(DATA EXTRACTS begins)

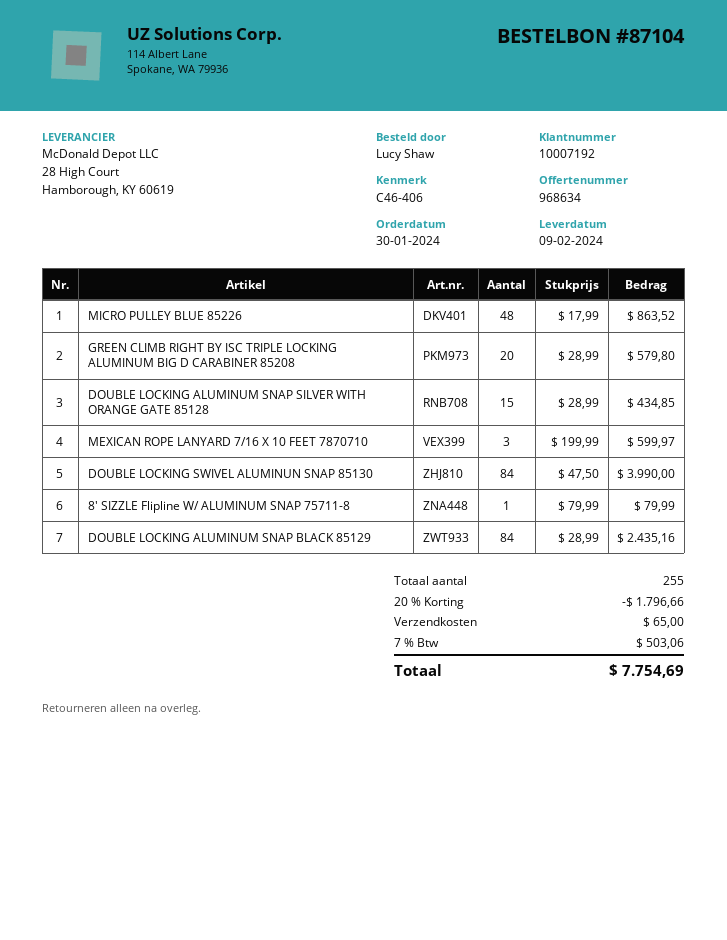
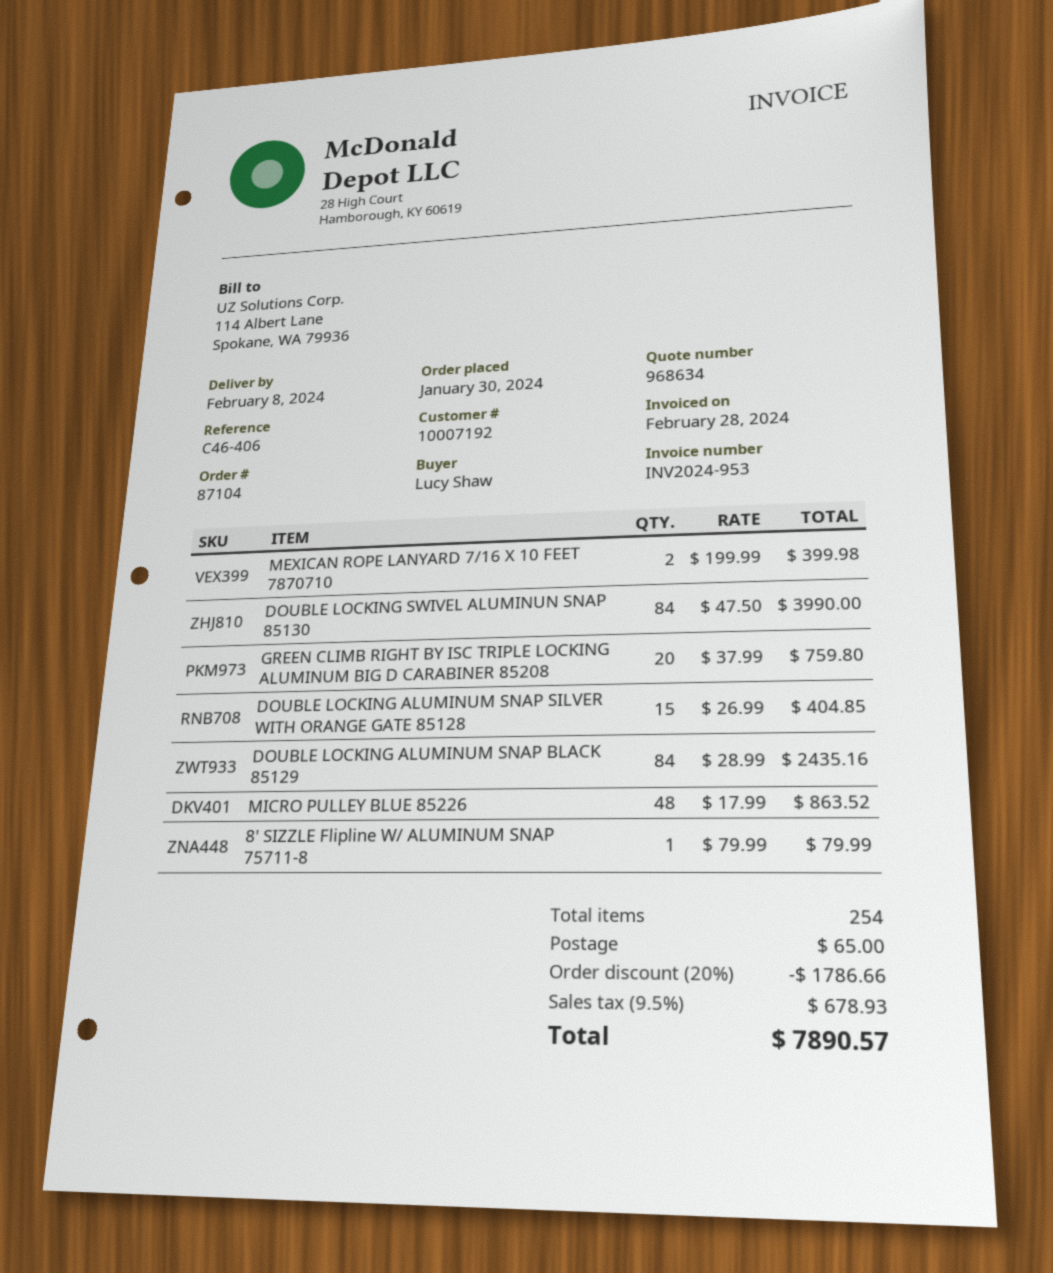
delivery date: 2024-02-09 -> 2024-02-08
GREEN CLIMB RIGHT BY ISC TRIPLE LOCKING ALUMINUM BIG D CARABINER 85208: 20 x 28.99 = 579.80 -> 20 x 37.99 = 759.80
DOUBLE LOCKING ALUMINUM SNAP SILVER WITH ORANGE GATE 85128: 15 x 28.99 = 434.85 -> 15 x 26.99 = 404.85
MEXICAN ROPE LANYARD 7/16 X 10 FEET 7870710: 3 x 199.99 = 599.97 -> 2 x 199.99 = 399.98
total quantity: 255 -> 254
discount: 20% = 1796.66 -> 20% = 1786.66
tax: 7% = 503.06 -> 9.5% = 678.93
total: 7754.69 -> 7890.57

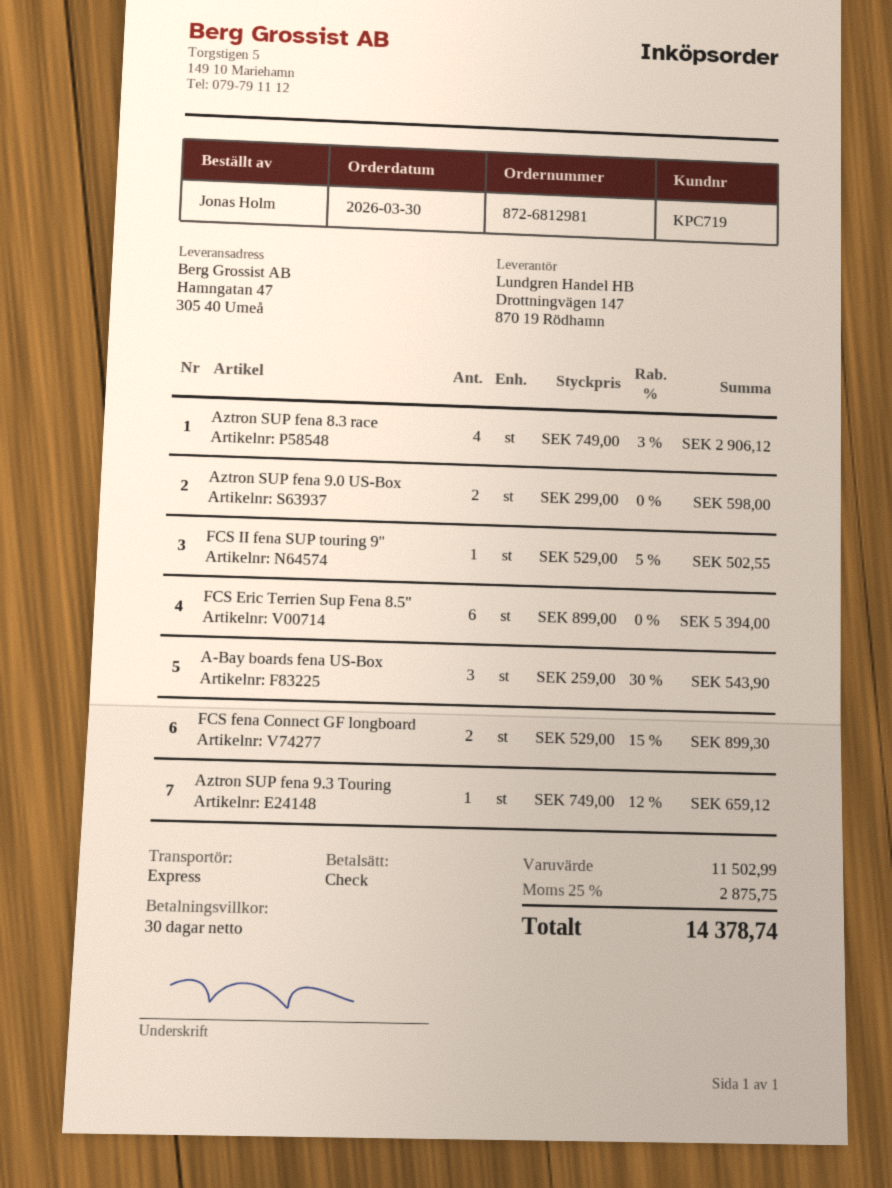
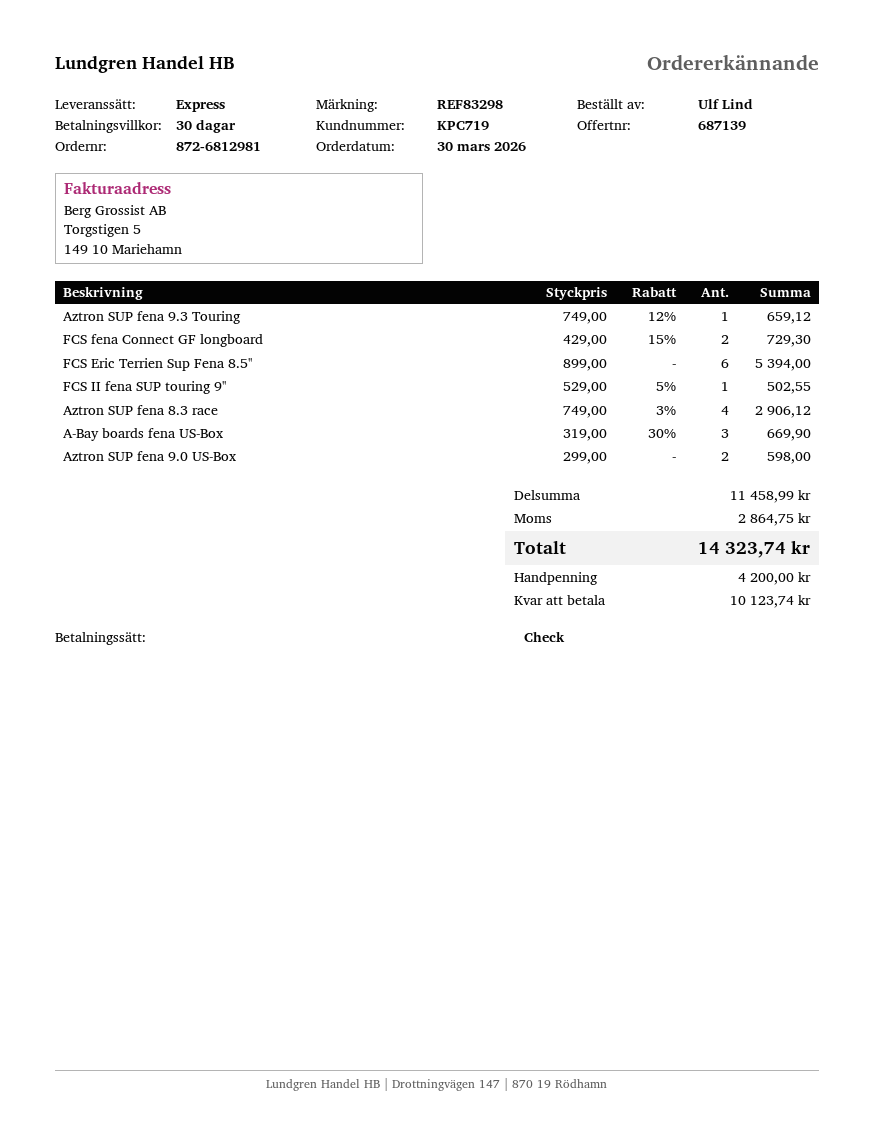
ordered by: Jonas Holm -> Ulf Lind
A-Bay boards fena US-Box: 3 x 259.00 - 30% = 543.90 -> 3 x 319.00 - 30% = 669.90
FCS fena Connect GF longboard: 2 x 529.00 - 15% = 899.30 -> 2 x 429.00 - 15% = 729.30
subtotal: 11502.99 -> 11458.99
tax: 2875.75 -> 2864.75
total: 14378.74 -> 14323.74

(DATA EXTRACTS ends)
(DATA EXTRACTS begins)

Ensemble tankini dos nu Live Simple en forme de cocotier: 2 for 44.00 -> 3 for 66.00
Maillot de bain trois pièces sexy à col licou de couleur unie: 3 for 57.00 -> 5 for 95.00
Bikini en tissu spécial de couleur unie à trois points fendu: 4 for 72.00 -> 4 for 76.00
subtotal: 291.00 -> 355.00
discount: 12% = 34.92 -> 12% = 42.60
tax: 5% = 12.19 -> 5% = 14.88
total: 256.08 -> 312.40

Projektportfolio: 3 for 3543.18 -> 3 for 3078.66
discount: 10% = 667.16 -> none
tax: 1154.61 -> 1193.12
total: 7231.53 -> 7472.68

(DATA EXTRACTS ends)

# [TASK]
One number is all the reply should hold: how many lines in these records include the word "couleur".

# [RESPONSE TO THE TASK]
2